§ **What you have to do**:
Return copies of the lines below that mention "subtotal".

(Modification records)
+===+

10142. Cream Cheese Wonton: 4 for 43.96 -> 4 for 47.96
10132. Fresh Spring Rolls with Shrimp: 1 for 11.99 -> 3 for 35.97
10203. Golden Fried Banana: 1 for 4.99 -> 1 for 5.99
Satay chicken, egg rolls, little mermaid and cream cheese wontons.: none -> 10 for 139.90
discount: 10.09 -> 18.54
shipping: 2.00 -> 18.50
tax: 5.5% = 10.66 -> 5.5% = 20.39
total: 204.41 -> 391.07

+===+

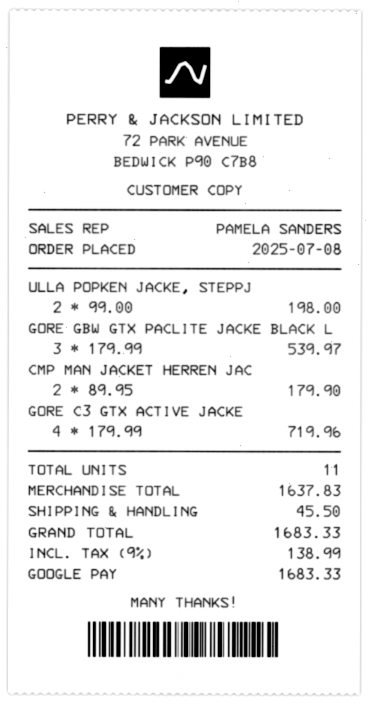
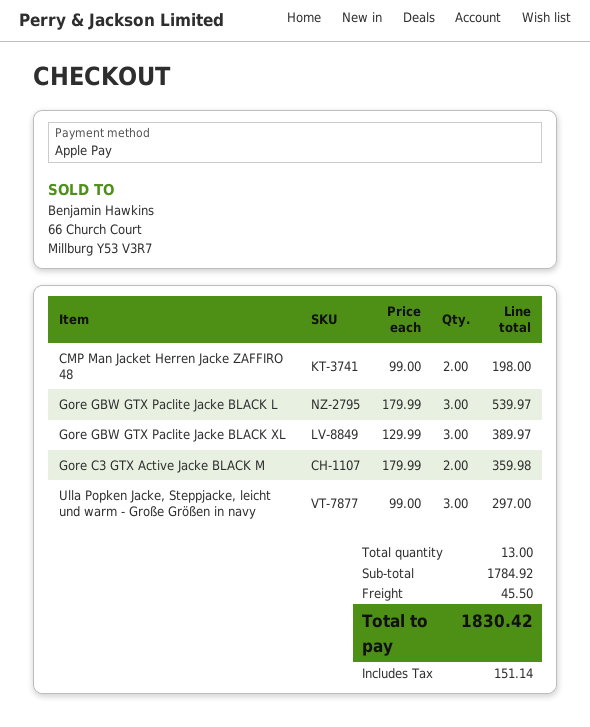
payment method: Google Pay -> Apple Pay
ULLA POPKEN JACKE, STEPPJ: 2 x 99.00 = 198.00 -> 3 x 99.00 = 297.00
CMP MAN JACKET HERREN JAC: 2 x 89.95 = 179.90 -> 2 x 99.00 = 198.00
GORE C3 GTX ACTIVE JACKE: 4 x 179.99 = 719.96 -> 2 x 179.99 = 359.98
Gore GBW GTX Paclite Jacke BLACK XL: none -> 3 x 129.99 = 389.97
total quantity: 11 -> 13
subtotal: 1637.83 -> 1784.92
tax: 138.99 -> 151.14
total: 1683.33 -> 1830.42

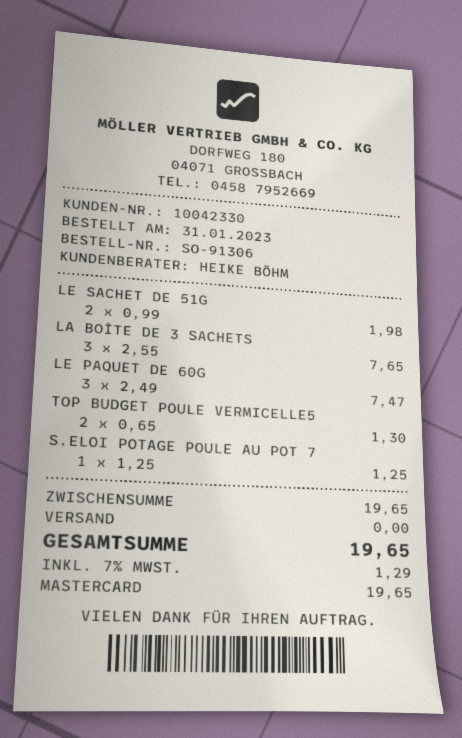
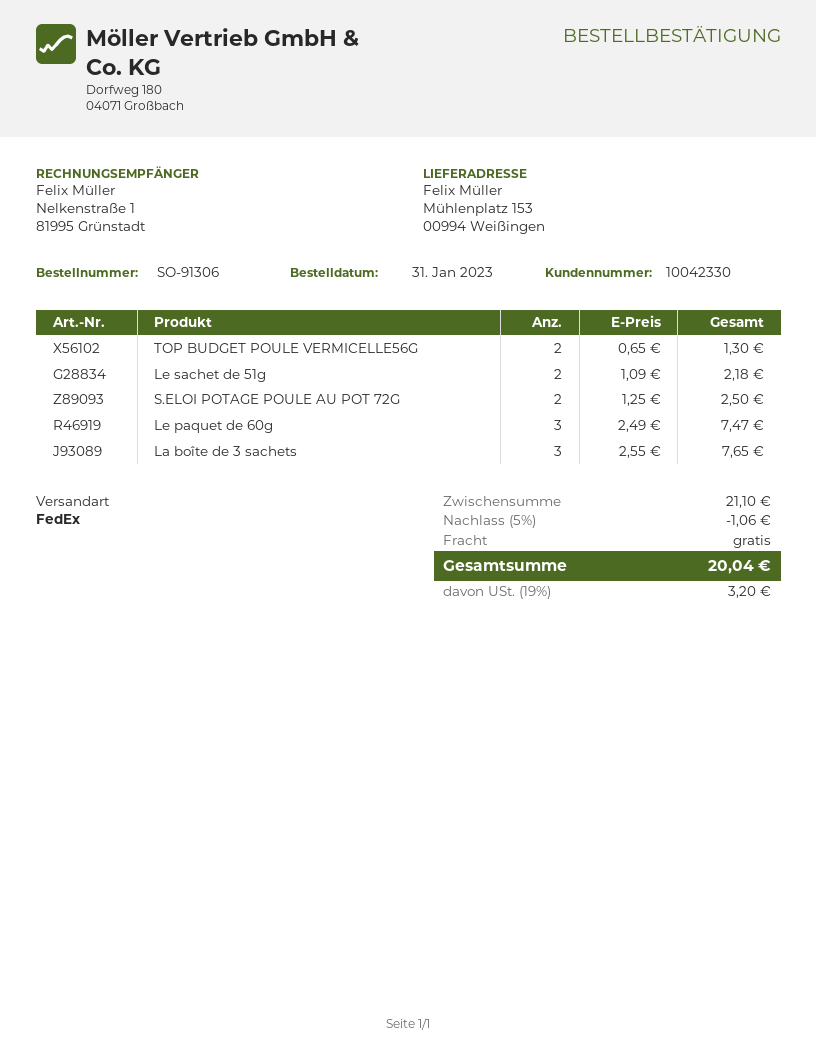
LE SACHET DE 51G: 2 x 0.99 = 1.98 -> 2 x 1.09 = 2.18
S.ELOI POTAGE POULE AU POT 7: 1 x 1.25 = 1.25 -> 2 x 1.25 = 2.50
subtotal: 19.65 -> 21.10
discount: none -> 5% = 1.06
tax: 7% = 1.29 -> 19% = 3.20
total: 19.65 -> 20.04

+===+

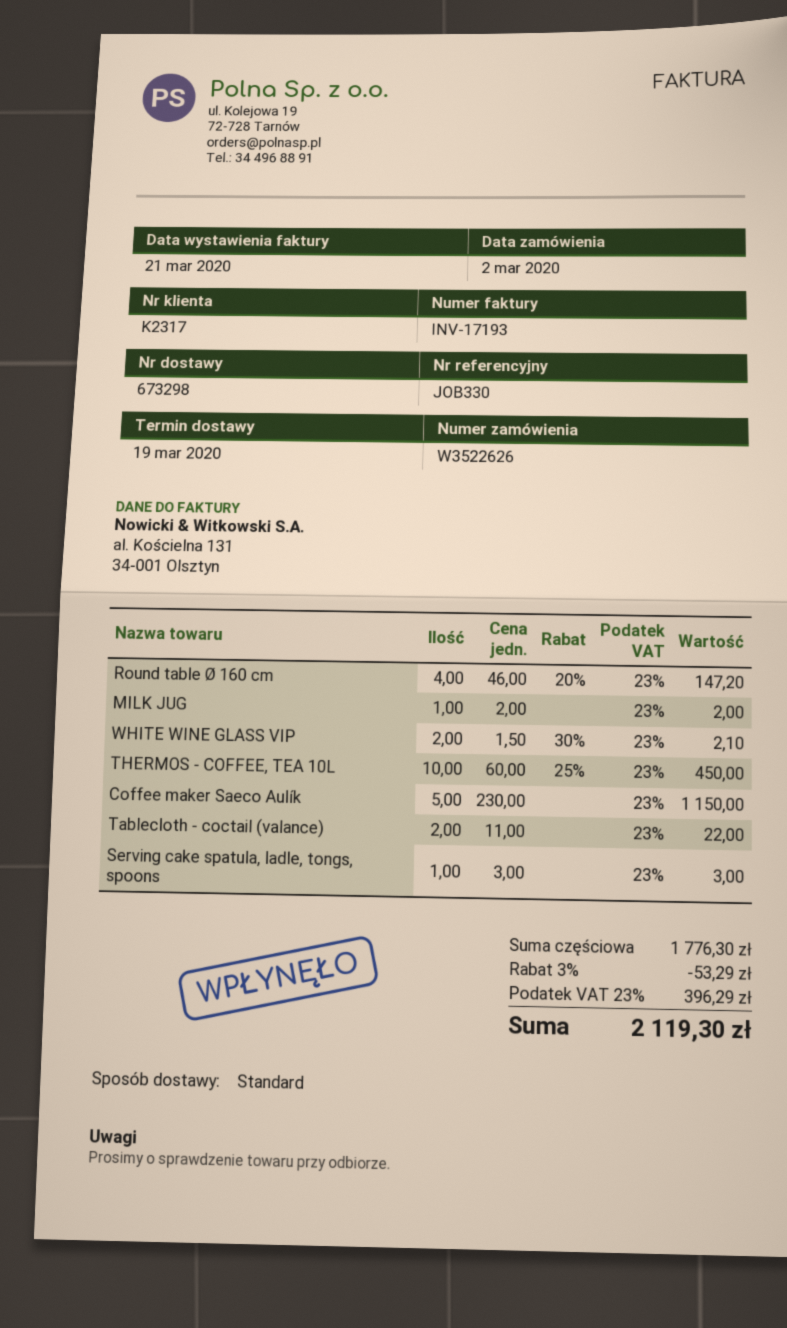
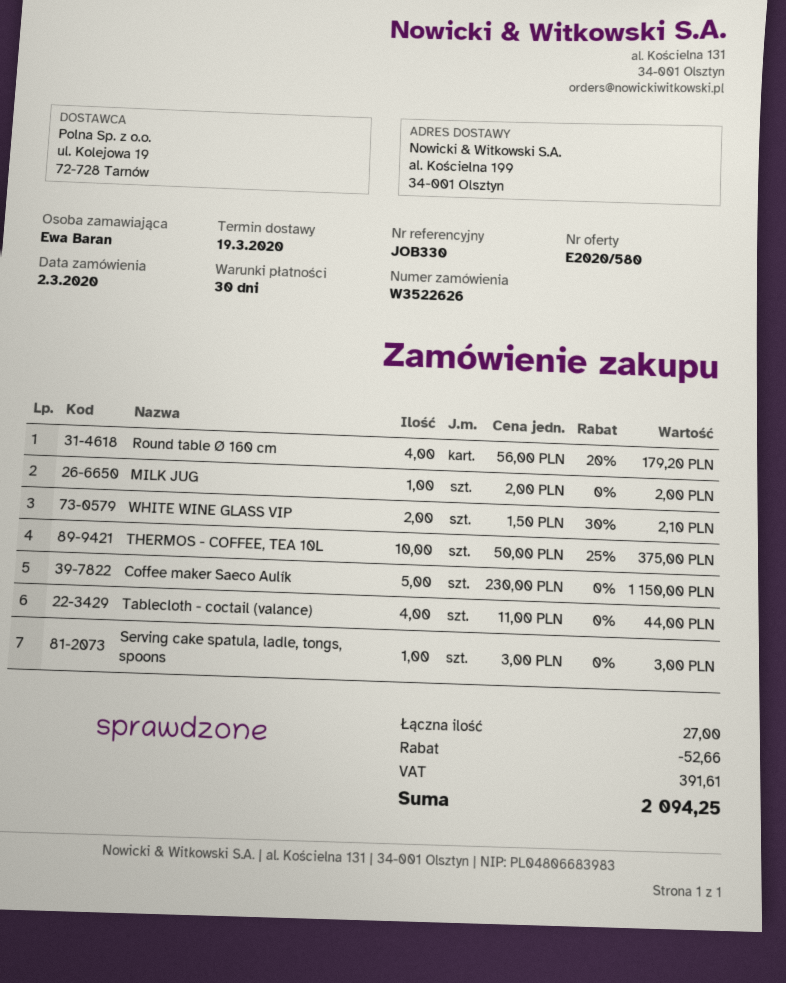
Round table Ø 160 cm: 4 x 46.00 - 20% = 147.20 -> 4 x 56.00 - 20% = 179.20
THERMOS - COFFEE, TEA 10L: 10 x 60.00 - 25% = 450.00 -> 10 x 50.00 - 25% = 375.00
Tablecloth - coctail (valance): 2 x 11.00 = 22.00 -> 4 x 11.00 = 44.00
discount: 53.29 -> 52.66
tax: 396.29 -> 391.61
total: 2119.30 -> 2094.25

+===+

§ **Response area**:
subtotal: 1637.83 -> 1784.92
subtotal: 19.65 -> 21.10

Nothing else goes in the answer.